Une réduction du risque pour la santé, apparue peu après la diminution des niveaux de pollution atmosphérique, a été enregistrée dans plusieurs études, à des concentrations de particules fines relativement faibles. L'étude la plus récente et la plus vaste à ce jour, réalisée auprès de 2,1 millions de Canadiens adultes, a confirmé le lien observé entre morbidité, mortalité et niveau d'exposition, "mais à des niveaux de particules fines nettement inférieurs à ceux observés dans la plupart des villes européennes", remarque l'éditorial.
Les particules fines en ligne de mire
Le spécialiste de l'OMS estime que les actions locales sont essentielles pour lutter contre la pollution de l'air. "Toutefois, à elles seules, elles ne seront pas suffisamment efficaces dans une Europe densément peuplée, avec une agriculture, une industrie et des transports extrêmement motorisés et des polluants dangereux pouvant être transportés dans l'atmosphère sur des milliers de kilomètres", prévient-il. L'expert revient sur la récente révision de la convention sur la pollution atmosphérique transfrontalière à longue distance qui traite de façon explicite des particules fines et définit le niveau critique de PM, conformément aux lignes directrices de l'OMS relatives à la qualité de l'air. "Cette révision identifie la réduction des risques pour la santé comme étant l'un des principaux objectifs de la convention, ayant force de loi pour toutes les parties ayant ratifié le protocole révisé visant à la réduction de l'acidification, de l'eutrophisation et de l'ozone troposphérique (Protocole de Göteborg), indique-t-il. Grâce à la mise en place des réductions d'émissions prévues par le protocole, chaque pays réduira non seulement l'exposition de sa population aux PM, mais contribuera également à une réduction du niveau initial de particules fines touchant les populations bien au-delà de ses frontières". L'obligation légale du protocole, ainsi que la collaboration pour l'échange, entre les parties, des bonnes pratiques et des technologies visant à réduire la pollution, devraient contribuer à améliorer de façon continue la qualité de l'air et permettre de réduire les effets de la pollution sur la santé en Europe", pronostique-t-il.

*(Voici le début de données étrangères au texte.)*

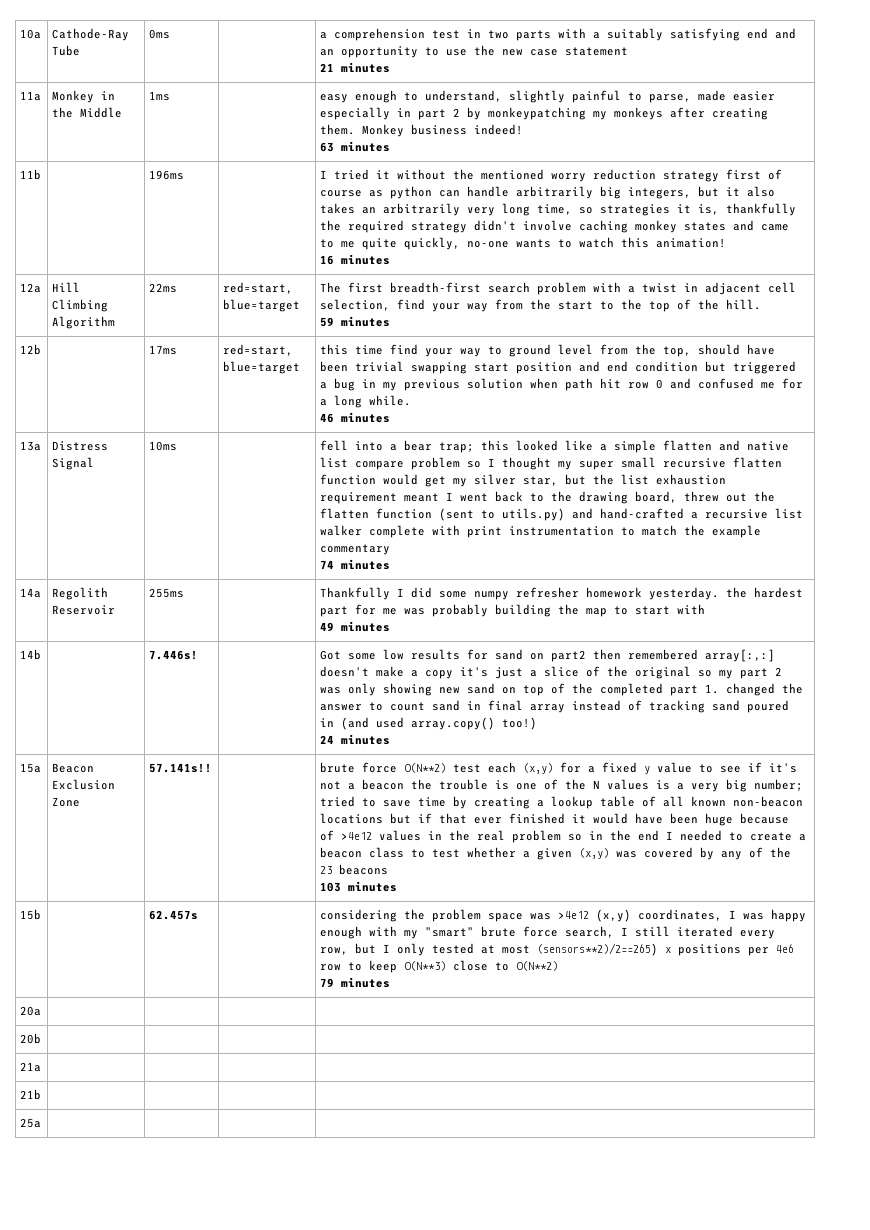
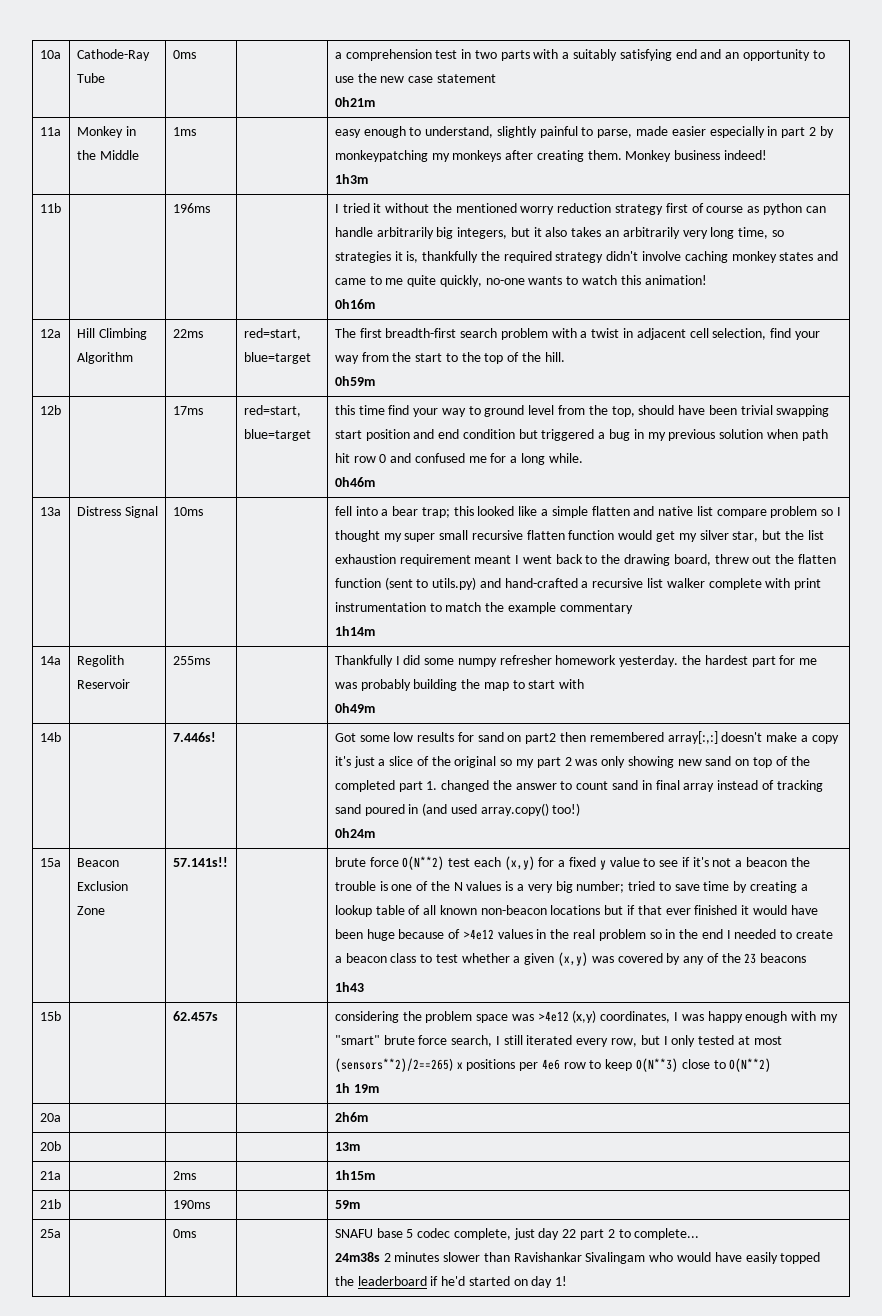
  10a | Cathode-Ray Tube | 0ms | | a comprehension test in two parts with a suitably satisfying end and an opportunity to use the new case statement
- 21 minutes
+ 0h21m
  11a | Monkey in the Middle | 1ms | | easy enough to understand, slightly painful to parse, made easier especially in part 2 by monkeypatching my monkeys after creating them. Monkey business indeed!
- 63 minutes
+ 1h3m
- 16 minutes
+ 0h16m
  12a | Hill Climbing Algorithm | 22ms | red=start, blue=target | The first breadth-first search problem with a twist in adjacent cell selection, find your way from the start to the top of the hill.
- 59 minutes
+ 0h59m
- 46 minutes
+ 0h46m
- 74 minutes
+ 1h14m
  14a | Regolith Reservoir | 255ms | | Thankfully I did some numpy refresher homework yesterday. the hardest part for me was probably building the map to start with
- 49 minutes
+ 0h49m
- 24 minutes
+ 0h24m
- 103 minutes
+ 1h43
- 79 minutes
+ 1h 19m
- 20a | | | |
+ 20a | | | | 2h6m
- 20b | | | |
+ 20b | | | | 13m
- 21a | | | |
+ 21a | | 2ms | | 1h15m
- 21b | | | |
+ 21b | | 190ms | | 59m
- 25a | | | |
+ 25a | | 0ms | | SNAFU base 5 codec complete, just day 22 part 2 to complete...
+ 24m38s 2 minutes slower than Ravishankar Sivalingam who would have easily topped the leaderboard if he'd started on day 1!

Il juge nécessaire de poursuivre encore les recherches sur les effets sur la santé, en mettant en avant plusieurs thèmes traités dans le bulletin. Une meilleure compréhension des effets des composants des particules et des effets des mélanges de polluants spécifiques à une source, telle que la circulation routière, peut ainsi donner lieu à l'élaboration d'actions plus efficaces et mieux ciblées pour réduire les expositions les plus dangereuses. L'identification des individus et des sous-populations vulnérables ainsi que des mécanismes toxicologiques des effets de la pollution sur la santé peut ouvrir la voie à une prévention des maladies plus efficace, estime-t-il.
"Toutefois, les nombreux éléments de preuve déjà disponibles quant aux effets de la pollution atmosphérique sur la santé constituent une base solide pour les actions et les politiques de réduction de la pollution", insiste Michal Krzyzanowski. "Ces éléments sont actuellement en cours de révision par la Commission européenne" (...), conclut-il. La révision, en 2013, des politiques de l'Union européenne relatives à la qualité de l'air devrait être une bonne occasion pour élaborer des politiques efficaces et fondées sur des faits pour la protection de la santé en Europe.